MOBILE, Ala.—The trees tell the tale.

In the weeks before Lent, their branches begin to glisten in the late winter sunlight. The parades begin, and day after day, the beads make their landing, tangling themselves—purple, green and golden plastic—in often-bare limbs.

The streets speak, too.

As the good times roll at Mardi Gras, float by float, the throws filter through the crowd to the roads and sidewalks below—beads, trinkets and Moon Pies—covering the ground in a layer of rejected dreams, the pre-Lenten loot that didn’t quite make it into spectators’ plastic Piggly Wiggly bags and Winn-Dixie totes lining the miles-long parade route in the Gulf Coast city’s downtown.
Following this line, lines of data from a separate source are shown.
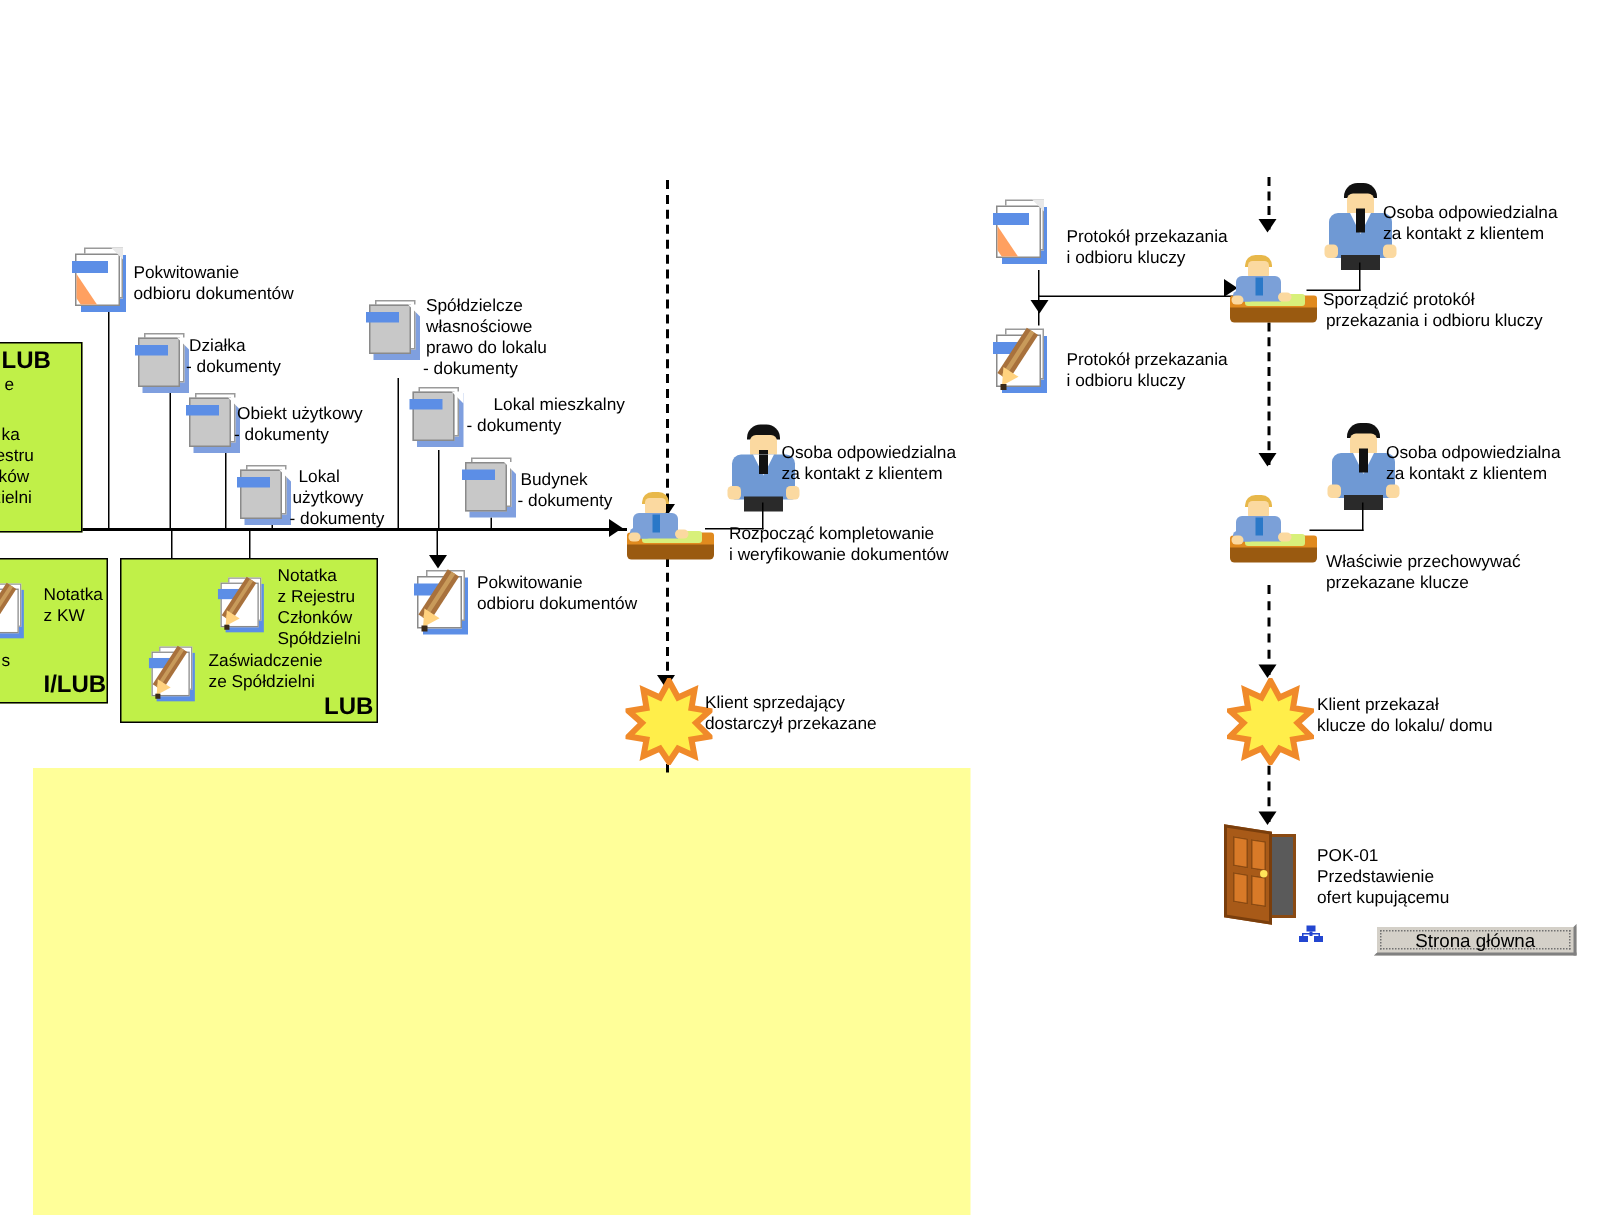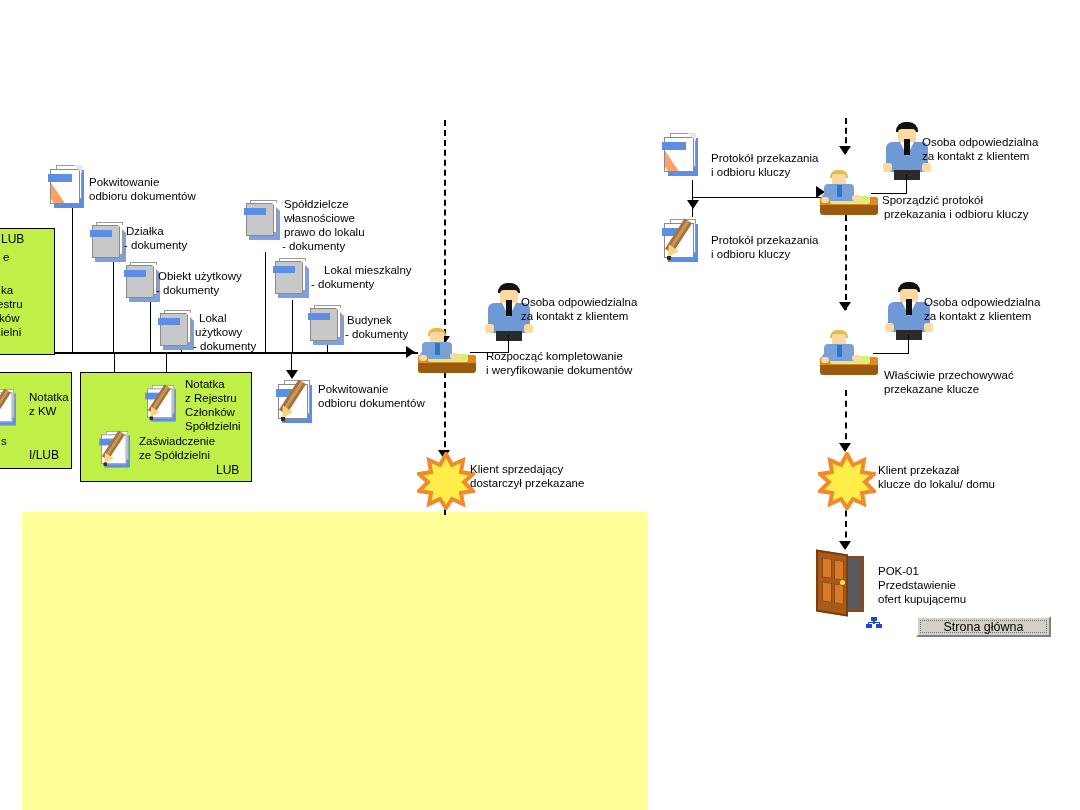--- a/index.html
+++ b/index.html
@@ -22,22 +22,22 @@
 
   
   .greenbox{
     position:absolute;
     background:#c0f048;
     border:1px solid #000000;
     box-sizing:border-box;
   }
   .greenbox .grp-lbl{
     position:absolute;
-    font-size:12px;
-    font-weight:normal;
+    font-size:16px;
+    font-weight:bold;
     color:#000;
     white-space:pre;
   }
 
   
   .yellowpanel{
     position:absolute;
     background:#ffff99;
   }
 
@@ -303,21 +303,21 @@
   <div class="lbl" style="left:284px;top:226px;">prawo do lokalu</div>
   <div class="lbl" style="left:282px;top:240px;">- dokumenty</div>
 
   <div class="doc" style="left:275px;top:258px;">
     <div class="shadow"></div>
       <div class="sheetback"></div>
       <div class="sheet"></div>
       <div class="fold"></div>
       <div class="bar"></div>
   </div>
-  <div class="lbl" style="left:324px;top:264px;">Lokal mieszkalny</div>
+  <div class="lbl" style="left:305px;top:264px;padding-left:24px;">Lokal mieszkalny</div>
   <div class="lbl" style="left:311px;top:278px;">- dokumenty</div>
 
   <div class="doc" style="left:310px;top:305px;">
     <div class="shadow"></div>
       <div class="sheetback"></div>
       <div class="sheet"></div>
       <div class="fold"></div>
       <div class="bar"></div>
   </div>
   <div class="lbl" style="left:347px;top:314px;">Budynek</div>

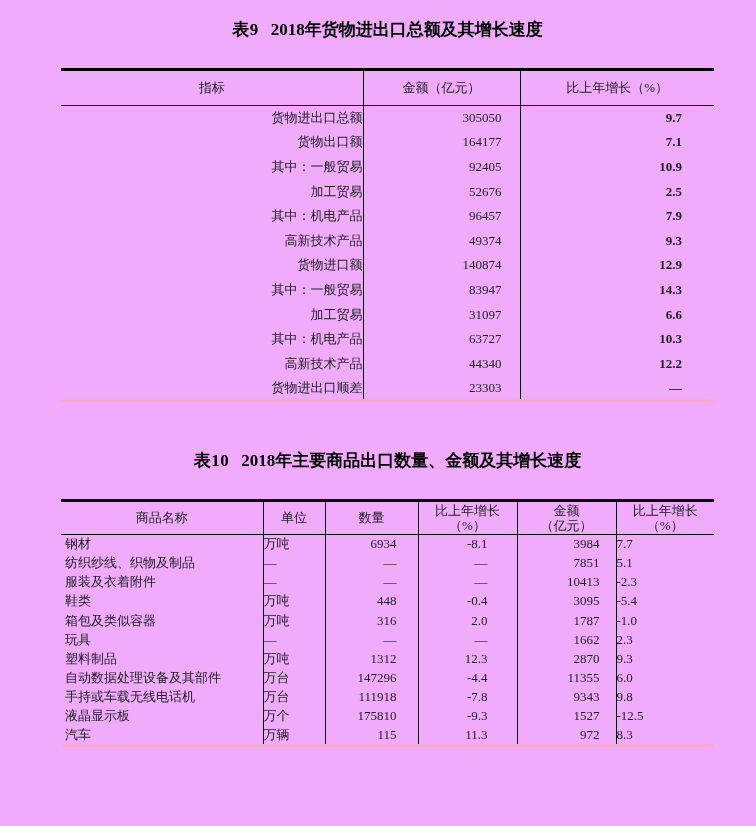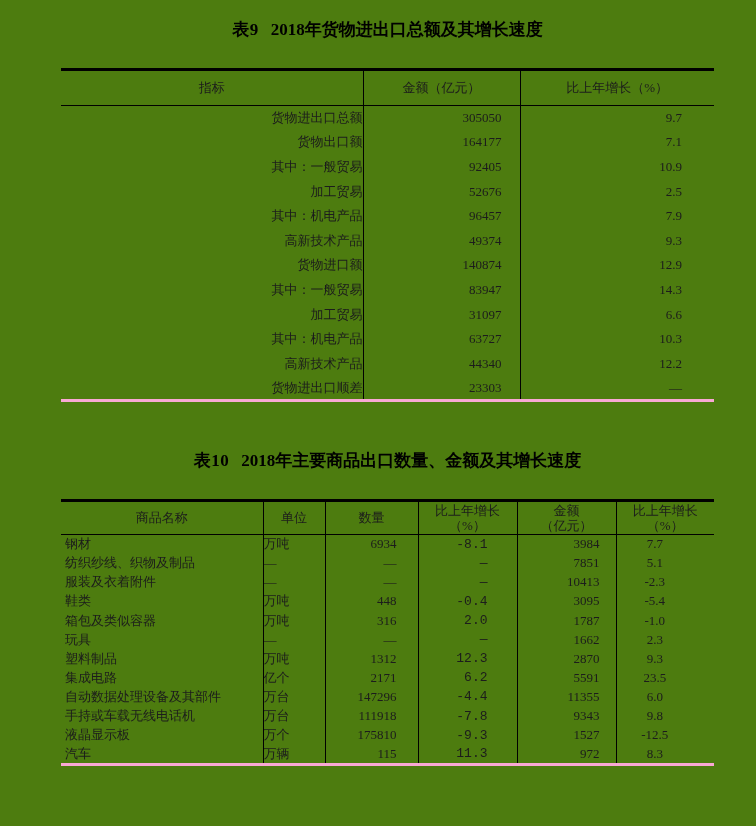--- a/index.html
+++ b/index.html
@@ -1,20 +1,20 @@
 <!DOCTYPE html>
 <html><head>
 <meta charset="utf-8">
 <style>
   html, body { margin: 0; padding: 0; background: #ffffff; }
   .page {
     position: relative;
     width: 756px;
     height: 826px;
-    background: #4d7c0f;
+    background: #f0abfc;
     font-family: "Liberation Serif", "DejaVu Serif", serif;
     color: #1c1c1c;
     overflow: hidden;
   }
   .content { margin-left: 61px; width: 653px; }
 
   .tbl-title {
     text-align: center;
     font-weight: bold;
     color: #000000;
@@ -53,29 +53,29 @@
   #t10 thead tr { height: 34px; }
   #t10 tbody tr { height: 19.1px; }
 
   .h2l span { display: block; line-height: 15px; }
 
   
   .c-ind { text-align: right; padding-left: 4px; }
   tr.ind1 .c-ind { padding-left: 40px; }
   tr.ind2 .c-ind { padding-left: 74px; }
   .c-amt { text-align: right; padding-right: 18px; }
-  .c-gr  { text-align: right; padding-right: 32px; }
+  .c-gr  { text-align: right; padding-right: 32px; font-weight: bold; }
 
   
   .c-name { text-align: left; padding-left: 4px; }
   .c-unit { }
   .c-qty  { text-align: right; padding-right: 21px; }
-  .c-qgr  { text-align: right; padding-right: 29px; font-family: Liberation Mono, monospace; }
+  .c-qgr  { text-align: right; padding-right: 29px; }
   .c-amt2 { text-align: right; padding-right: 16px; }
-  .c-agr  { text-align: center; padding-right: 21px; }
+  .c-agr  { text-align: left; padding-right: 21px; }
 </style>
 </head>
 <body>
 
 <div class="page">
   <div class="content">
 
     <div class="tbl-title t9-title">
       <span class="title-prefix">表9</span><span>2018年货物进出口总额及其增长速度</span>
     </div>
@@ -240,28 +240,20 @@
         </tr>
         <tr>
           <td class="c-name">塑料制品</td>
           <td class="c-unit">万吨</td>
           <td class="c-qty">1312</td>
           <td class="c-qgr">12.3</td>
           <td class="c-amt2">2870</td>
           <td class="c-agr">9.3</td>
         </tr>
         <tr>
-          <td class="c-name">集成电路</td>
-          <td class="c-unit">亿个</td>
-          <td class="c-qty">2171</td>
-          <td class="c-qgr">6.2</td>
-          <td class="c-amt2">5591</td>
-          <td class="c-agr">23.5</td>
-        </tr>
-        <tr>
           <td class="c-name">自动数据处理设备及其部件</td>
           <td class="c-unit">万台</td>
           <td class="c-qty">147296</td>
           <td class="c-qgr">-4.4</td>
           <td class="c-amt2">11355</td>
           <td class="c-agr">6.0</td>
         </tr>
         <tr>
           <td class="c-name">手持或车载无线电话机</td>
           <td class="c-unit">万台</td>

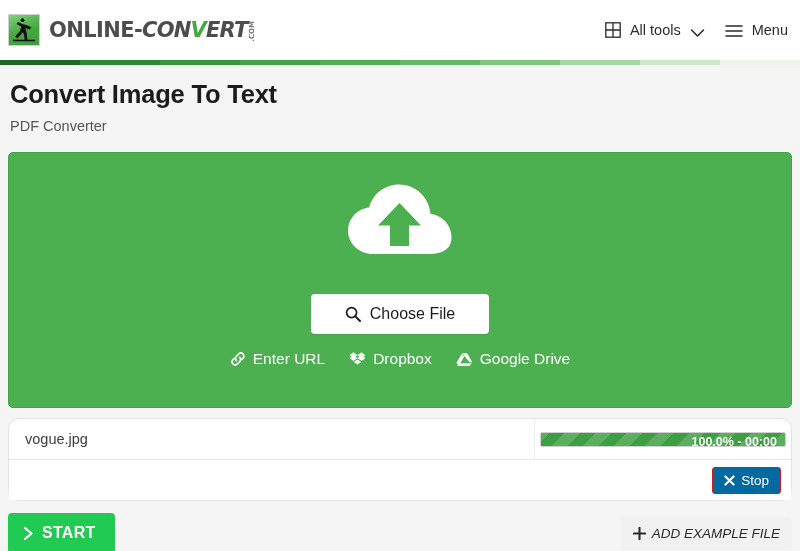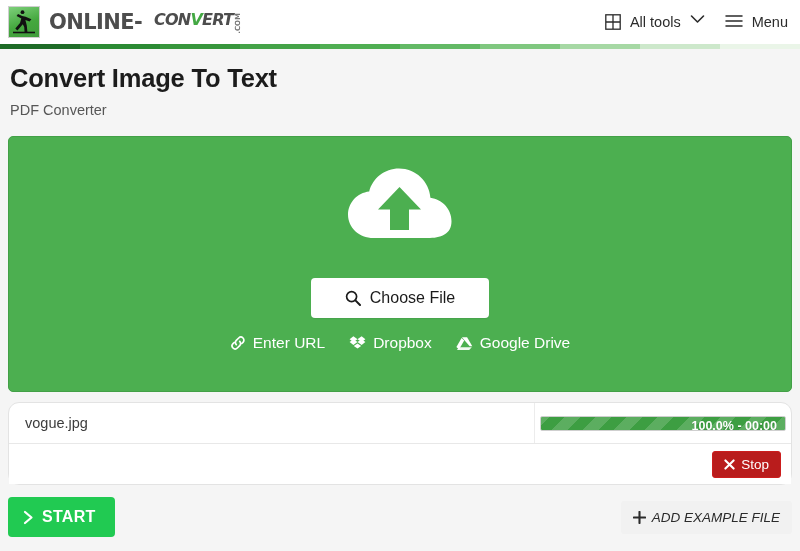--- a/index.html
+++ b/index.html
@@ -12,21 +12,21 @@
 
   body {
     font-family: "Liberation Sans", sans-serif;
     background: #f5f5f5;
     color: #333;
     -webkit-font-smoothing: antialiased;
   }
 
   
   .header {
-    height: 44px;
+    height: 60px;
     background: #ffffff;
     display: flex;
     align-items: center;
     justify-content: space-between;
     padding: 0 12px 0 8px;
   }
 
   .brand {
     display: flex;
     align-items: center;
@@ -49,27 +49,26 @@
     letter-spacing: -0.5px;
   }
   .wm-1 {
     font-size: 21px;
     font-weight: 700;
     color: #4d4d4d;
     font-family: "DejaVu Sans", sans-serif;
     letter-spacing: -0.6px;
   }
   .wm-2 {
-    font-size: 16px;
+    font-size: 21px;
     font-weight: 700;
     font-style: italic;
     color: #4d4d4d;
     font-family: "DejaVu Sans", sans-serif;
     letter-spacing: -0.8px;
-    margin-left: 12px;
   }
   .wm-2 .hl { color: #43a843; }
   .wm-3 {
     font-size: 7px;
     font-weight: 700;
     color: #777;
     writing-mode: vertical-rl;
     transform: rotate(180deg);
     letter-spacing: 0px;
     margin-left: 1px;
@@ -79,21 +78,21 @@
 
   .nav {
     display: flex;
     align-items: center;
     gap: 20px;
     font-size: 14.5px;
     color: #2b2b2b;
   }
   .nav-group {
     display: flex;
-    align-items: flex-start;
+    align-items: flex-end;
     gap: 9px;
     cursor: pointer;
   }
   .nav-label { font-size: 14.5px; color: #2b2b2b; }
 
   
   .gradient-rule {
     height: 5px;
     width: 100%;
     display: flex;
@@ -235,21 +234,21 @@
 
   .action-row {
     height: 40px;
     display: flex;
     align-items: center;
     justify-content: flex-end;
     padding-right: 10px;
     background: #ffffff;
   }
   .stop-btn {
-    background: #b91c1c;
+    background: #0369a1;
     border: 1px solid #cc1d1d;
     border-radius: 3px;
     color: #ffffff;
     font-size: 13.5px;
     padding: 5px 11px;
     display: inline-flex;
     align-items: center;
     gap: 6px;
     cursor: pointer;
     font-family: "Liberation Sans", sans-serif;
Then an effort at cleanup begins. An army of city workers in neon vests a hundred strong marches down the street in a show of municipal force rarely seen in Southern cities. But on these days each year, the city makes a way out of no way. So, as the fleet of floats comes to an end, the workers disassemble the barricades that had held the crowds back from the parade route. Another crew follows with leaf blowers, pushing the debris from where the crowds had been minutes earlier, off the sidewalks and into the streets where the next step of the process would soon start.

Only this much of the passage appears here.